Tajo is a big daga warehouse system on Hadoop that provides low-latency and scalable ad-hoc queries and ETL on large-data sets stored on HDFS and other data sources.
Download the source code from http://tajo.apache.org/downloads.html.
You can compile source code and get a binary archive as follows:
$ cd tajo $ mvn clean package -DskipTests -Pdist -Dtar $ ls tajo-dist/target/tajo-x.y.z-SNAPSHOT.tar.gz
To launch the tajo master, execute start-tajo.sh.
$ $TAJO_HOME/bin/start-tajo.sh
After then, you can use tajo-cli to access the command line interface of Tajo. If you want to how to use tsql, read Tajo Interactive Shell document.
$ $TAJO_HOME/bin/tsql
If you type ? on tsql, you can see help documentation.
First of all, we need to prepare some data for query execution. For example, you can make a simple text-based table as follows:
$ mkdir /home/x/table1 $ cd /home/x/table1 $ cat > data.csv 1|abc|1.1|a 2|def|2.3|b 3|ghi|3.4|c 4|jkl|4.5|d 5|mno|5.6|e <CTRL + D>
This schema of this table is (int, text, float, text).

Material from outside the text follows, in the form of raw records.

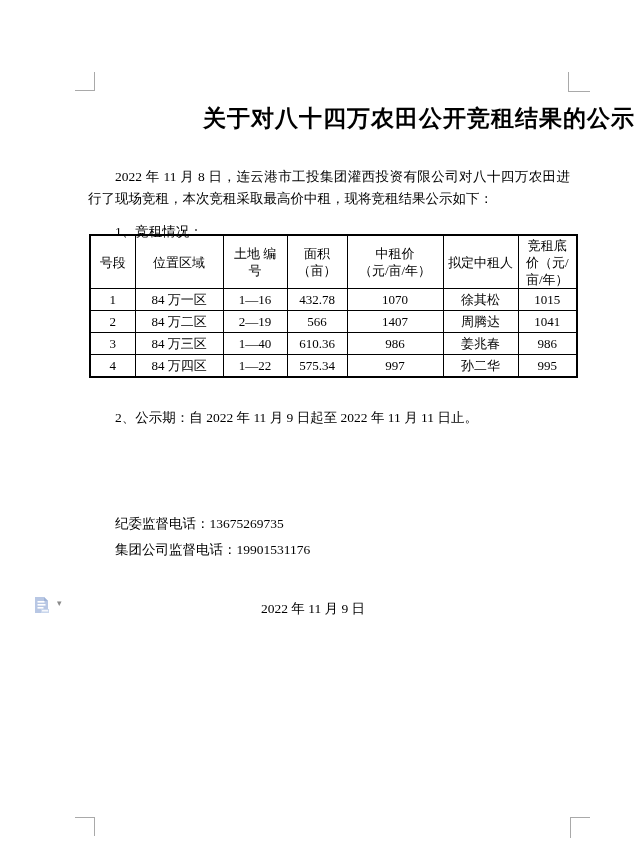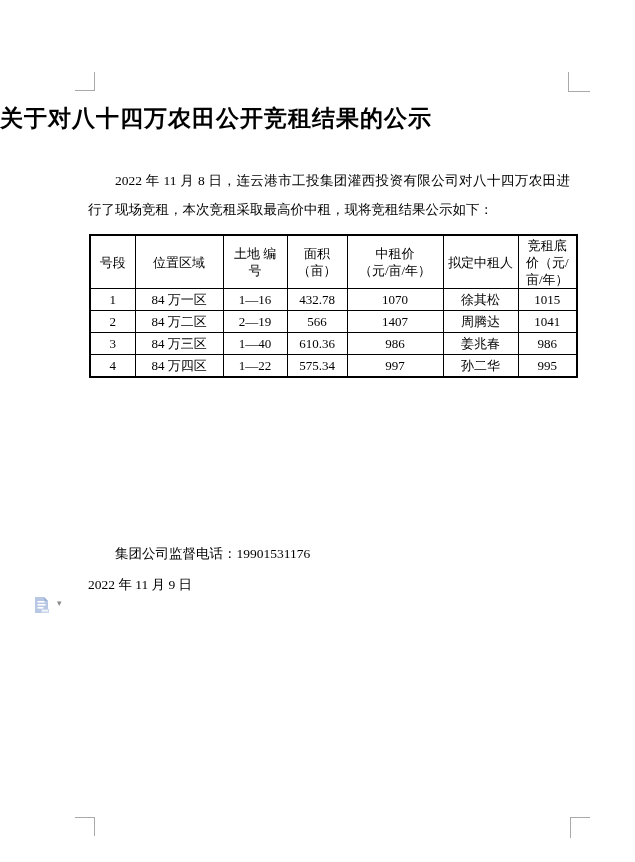"关于对八十四万农田公开竞租结果的公示" .doc-title { text-align: left -> right }
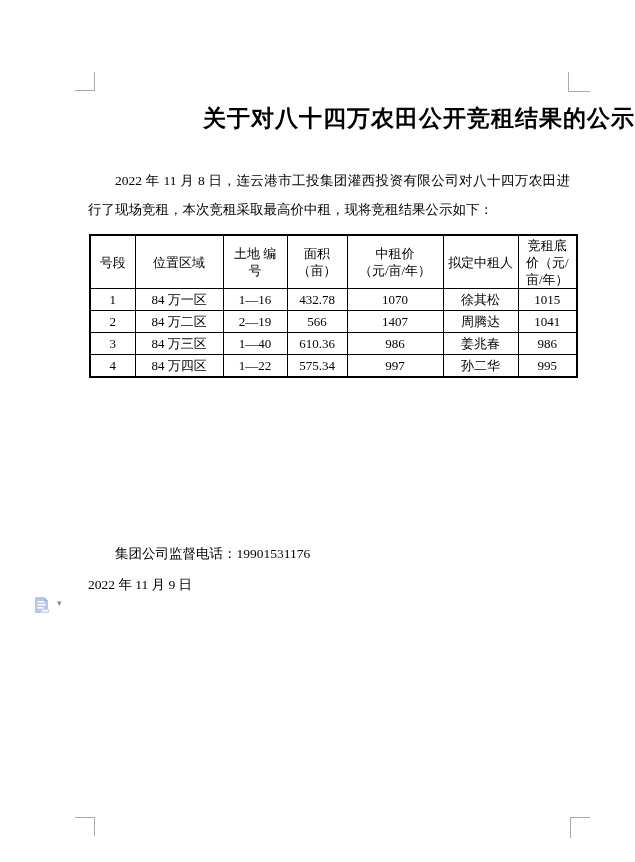"2022 年 11 月 8" .para { line-height: 29px -> 22px }
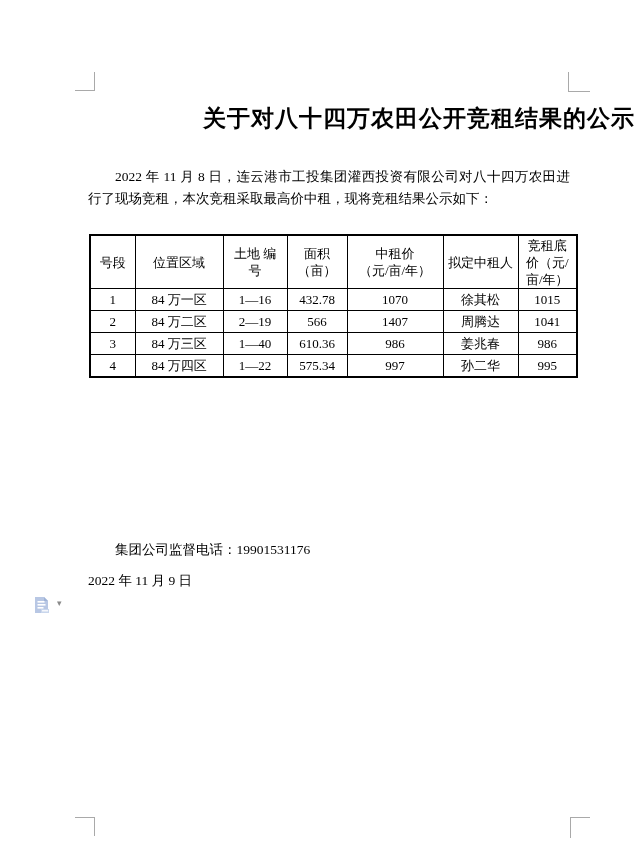"1、竞租情况：" p.para { html: none -> <p>1、竞租情况：</p> }
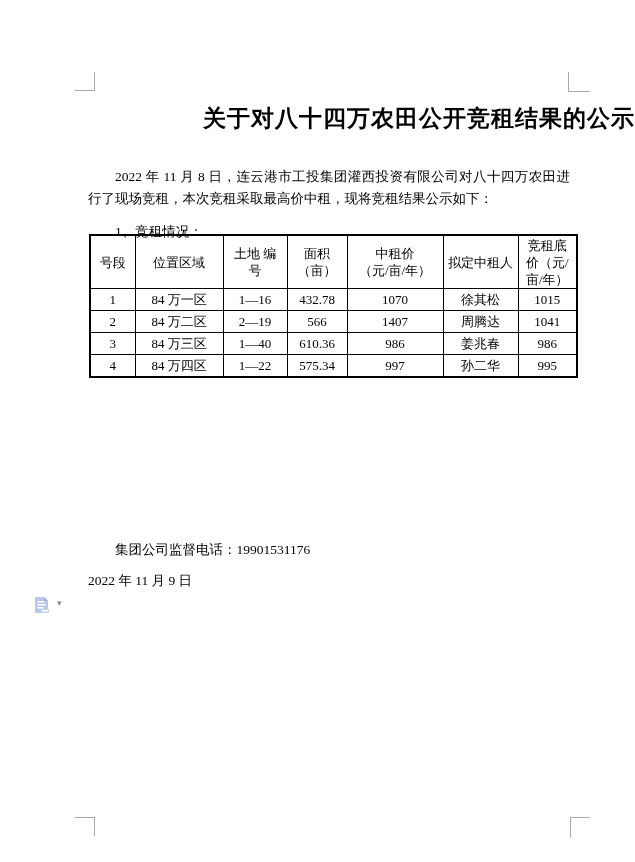"2、公示期：自 2022 年 11 月" p.para { html: none -> <p>2、公示期：自 2022 年 11 月 9 日起至 2022 年 11 月 11 日止。</p> }
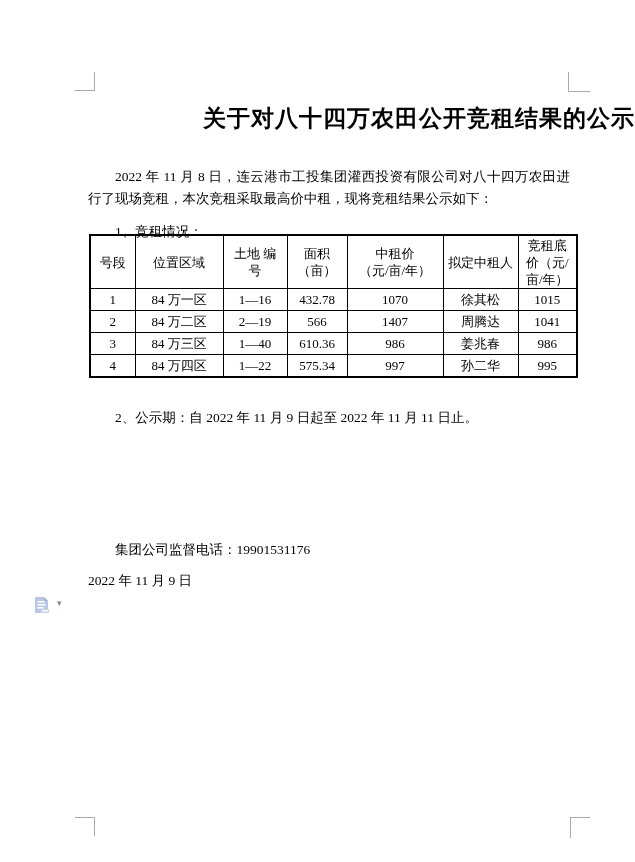"纪委监督电话：13675269735" p.para { html: none -> <p>纪委监督电话：13675269735</p> }
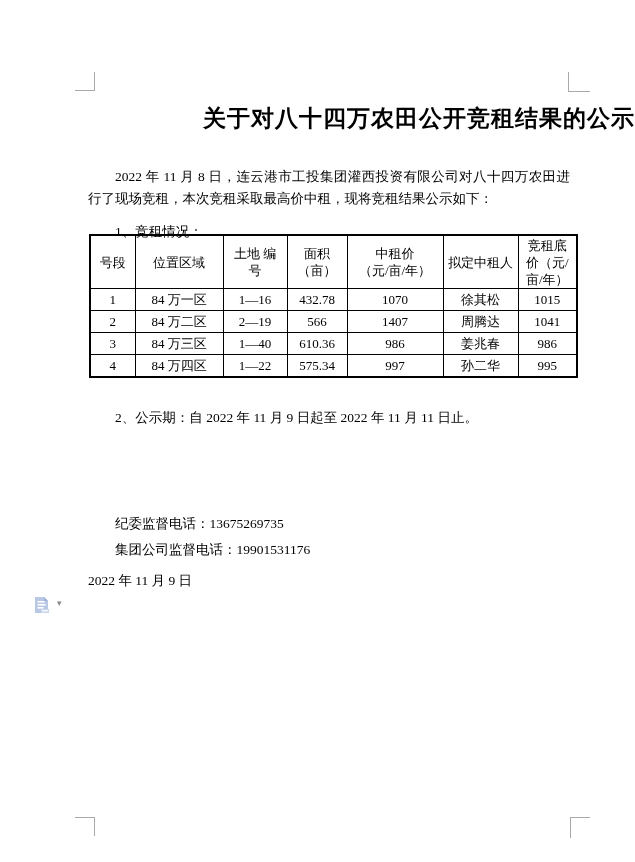"2022 年 11 月 9" #sign-date { text-align: left -> center; top: 556px -> 584px }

$ $TAJO_HOME/bin/tsql tajo> create external table table1 (id int, name text, score float, type text) using csv with ('csvfile.delimiter'='|') location 'file:/home/x/table1';
In order to load an external table, you need to use ‘create external table’ statement. In the location clause, you should use the absolute directory path with an appropriate scheme. If the table resides in HDFS, you should use ‘hdfs’ instead of ‘file’.
If you want to know DDL statements in more detail, please see Query Language.
tajo> \d table1
‘d’ command shows the list of tables.
tajo> \d table1 table name: table1 table path: file:/home/x/table1 store type: CSV number of rows: 0 volume (bytes): 78 B schema: id INT name TEXT score FLOAT type TEXT
‘d [table name]’ command shows the description of a given table.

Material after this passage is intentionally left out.